I've given up on the idea of taking Mount Sinai's Systems Biology specialization, so I'm using Physiology as a fallback. But that's not a good way of seeing this; I guess I'm more suited to a top-down, breadth-first investigation of a field than a bottom-up, depth-first one. So; physiology is the study of organ systems, basically I view it as an engineer's way of doing biology and medicine: a complete animal body is a hugely difficult system, so let's cut that up (urgh, not literally − that's anatomy classes) into a number of smaller systems, easier to understand. So you've got the respiratory system, the endocrine system, etc.

In computer science, it's called “divide and conquer” − when faced with a large, intractable problem, divide it in smaller, more tractable problems until you can solve all of them, then solve the interactions between the subsystems. It's an approach that I find very natural. I hope it works for me in this field.

Coincidentally enough, it starts at the same time as the Data analysis class from the same university, and lasts just one week longer.

Coursera − Brown University − Exploring Neural Data

Bit of an outlier, this one. It's neurology through programming and data analysis. Should suit me fine, from September 1st during 10 weeks.

edX − Karolinska Institutet − Explore statistics with R

On the face of it, this course is unnecessary, and doubles with both the MIT 15.071x Analytics introduction I just finished and the Duke Data analysis course that runs at the same time. So it's likely I'll drop it after a week or so.
But… I have a particular attachment to KI, because I used to live and work pretty close to their main Stockholm campus. (I'd love to hear a Swedish accent again, too.) Besides, the idea of applying my nascent R skills on healthcare data is a big plus. So, that starts on September 9th and lasts for 5 weeks.

Coursera − University of Alberta − Dino 101: Dinosaur Paleobiology

Who doesn't like dinosaurs?
It'll be my first course from a Canadian University. Uh, I guess I'm excited? Anyway, I don't really expect this course to be intensive (and if it is, then I'll just audit).
Starts on September 6th, for 12 full weeks.

edX − TU Delft − Technology for Biobased Products

I may have turned to computer science and I may be eyeing biology, but I'm still basically an engineer; and I firmly believe the future will include much bio-based technology (not so much “biotechnology” as in creating blue carrots or an engineered virus to kill cancerous cells, but “biotechnology” in the sense of using GM bacteria to produce human insulin, or using various biochemical processes to create bio-plastics from orange peels or whatever). I've even written a novel about it (which, fingers crossed, may find a publisher someday).

So, this course sounds interesting. Starts in October for two months; it may be overly intensive, we'll have to see about doing it to the end.

edX − Rice − Fundamentals of Immunology part 2

Because I did part 1, and did quite well, thank you. So yeah, obviously, I'll do part 2 when it starts on October 20th. It's supposed to be the same 7-week format as part 1, which suits me fine.

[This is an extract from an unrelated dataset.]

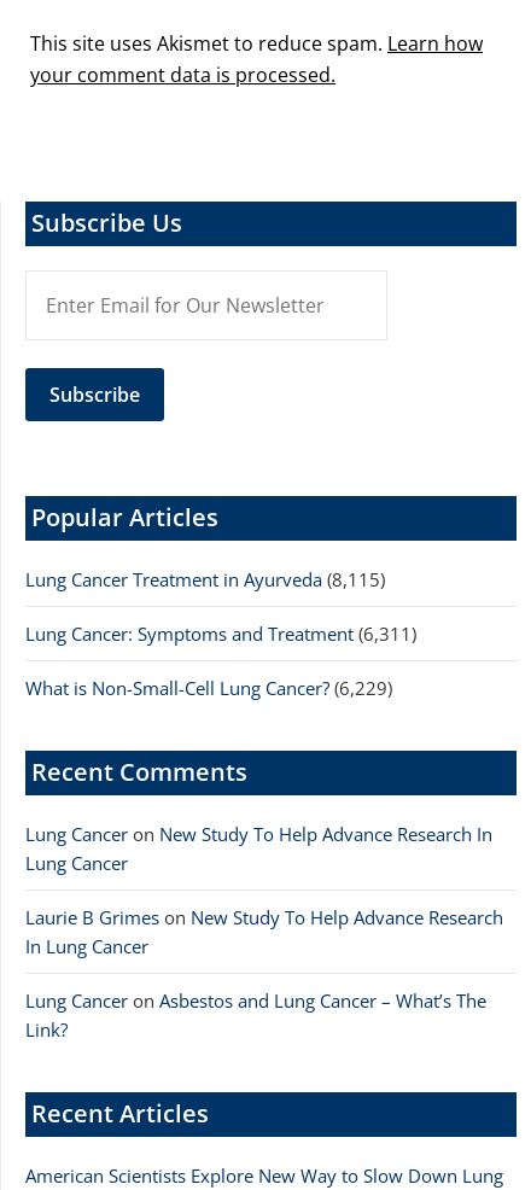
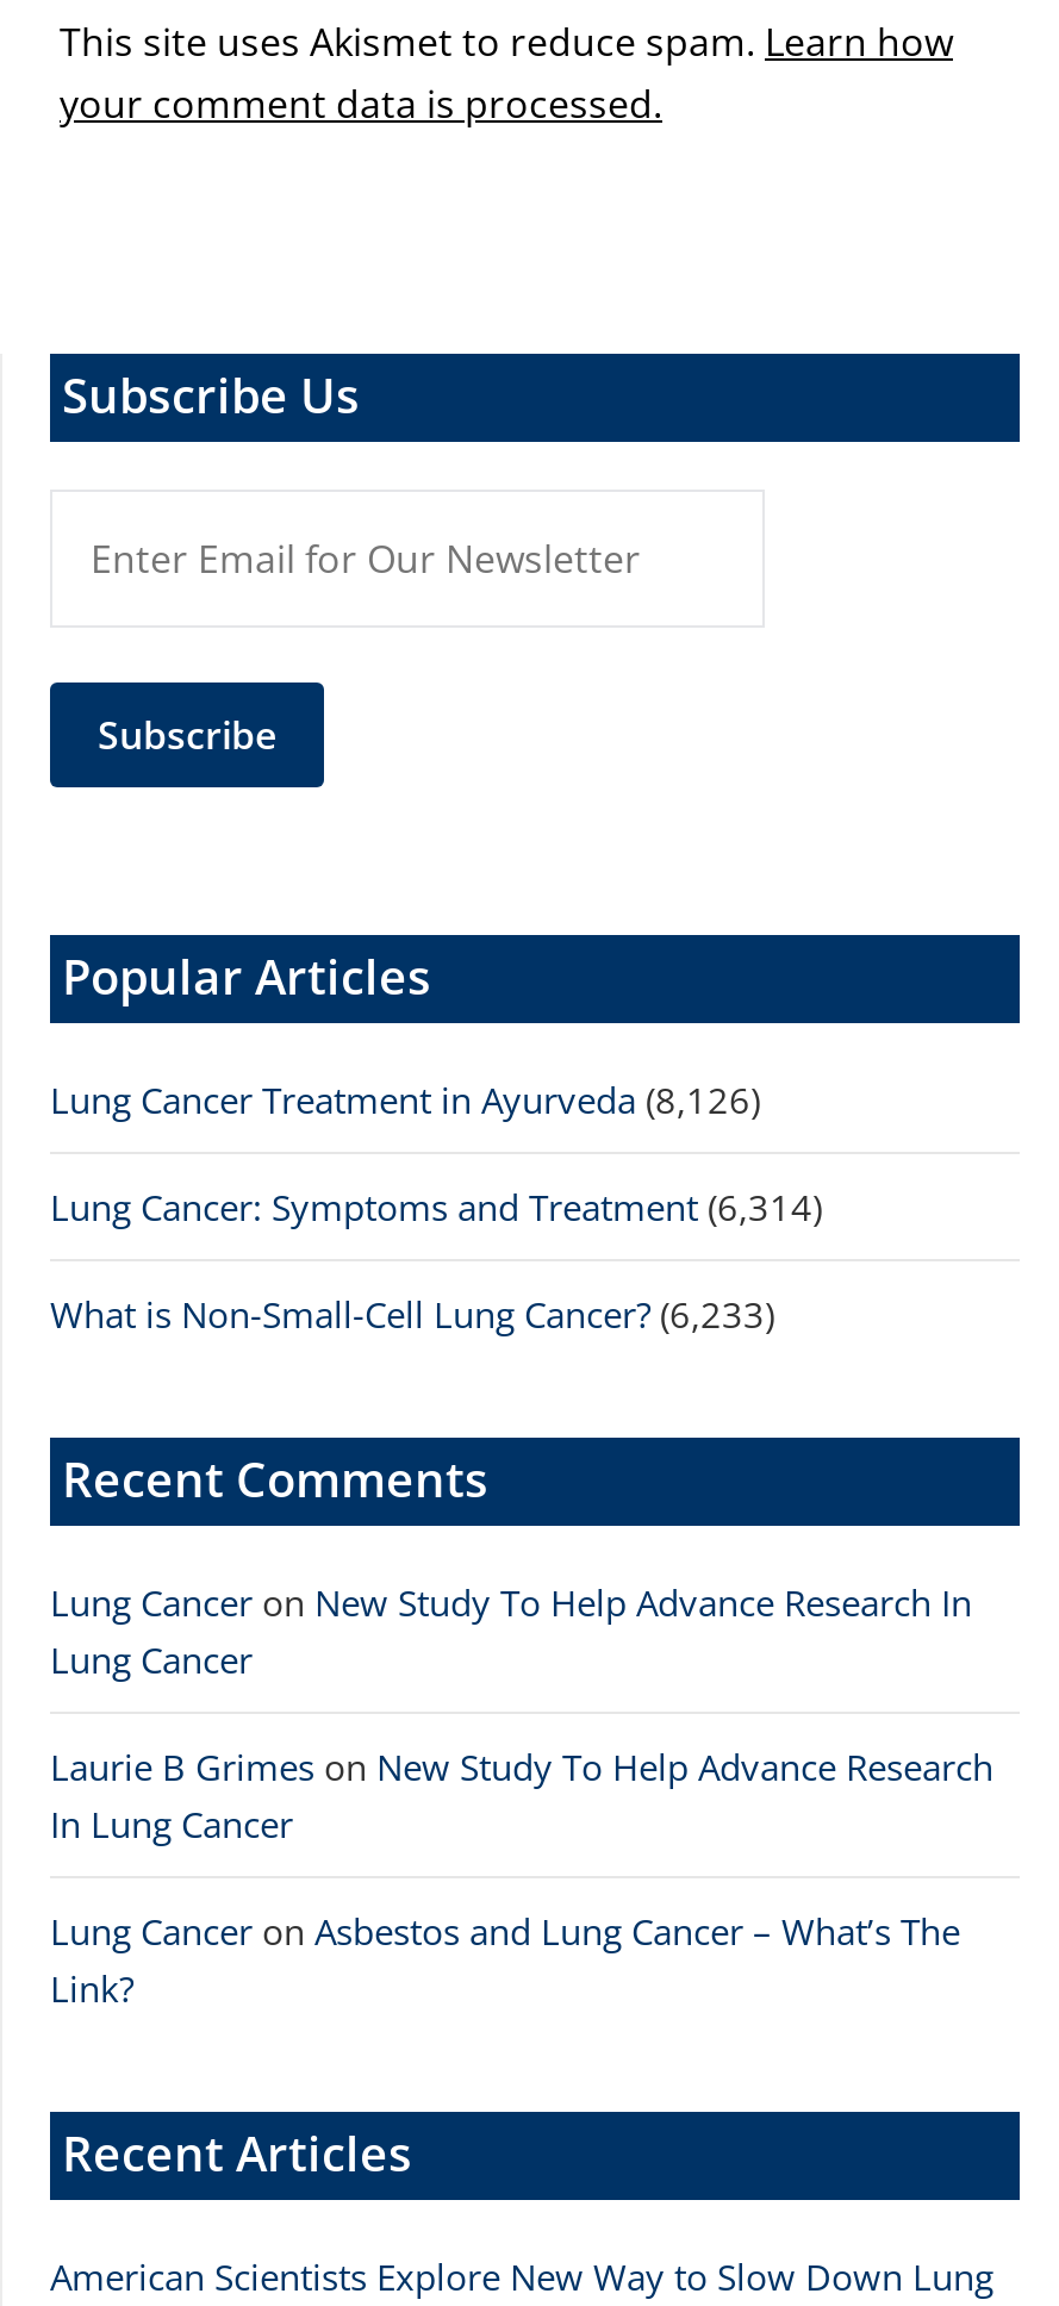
[25,567,385,591] Lung Cancer Treatment in Ayurveda (8,115) -> [50,1077,760,1124] Lung Cancer Treatment in Ayurveda (8,126)
[25,622,416,646] Lung Cancer: Symptoms and Treatment (6,311) -> [50,1184,822,1232] Lung Cancer: Symptoms and Treatment (6,314)
[25,676,392,700] What is Non-Small-Cell Lung Cancer? (6,229) -> [50,1291,774,1339] What is Non-Small-Cell Lung Cancer? (6,233)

edX − Harvard − AT1x Musculoskeletal Anatomy

Hum. Yeah, I'll plead guilty to taking almost every biology/health/medicine course I can find on edX. No, I don't want to become a doctor. I'm too old anyway to enter med school. It's just that… well, it's interesting stuff, and besides, I have too many dealings with doctors (for myself, for my son, etc.); I want to be able to speak to them on their own terms.
So. This course on anatomy… sounds like each week will be a House MD episode: a patient comes with a complaint, and “we” have to understand what's going on. The course intro text and video make it very clear that they consider cadaver dissections to be an integral (and obligatory) part of learning anatomy; so I'm both wondering whether I'll have the guts to go through (but I guess that'll be okay), and whether it will be okay / acceptable to watch the lectures on the bus, commuter train, and intercity fast train as I normally do. If it's not, it'll be a challenge (I can't really do this at home in daytime either with a 4-year-old running around very interested in everything I'm doing, so that leaves the evenings only…)
Anyway, that'll last for 8 weeks, and it's slated for “Q3 2014”, whatever that means.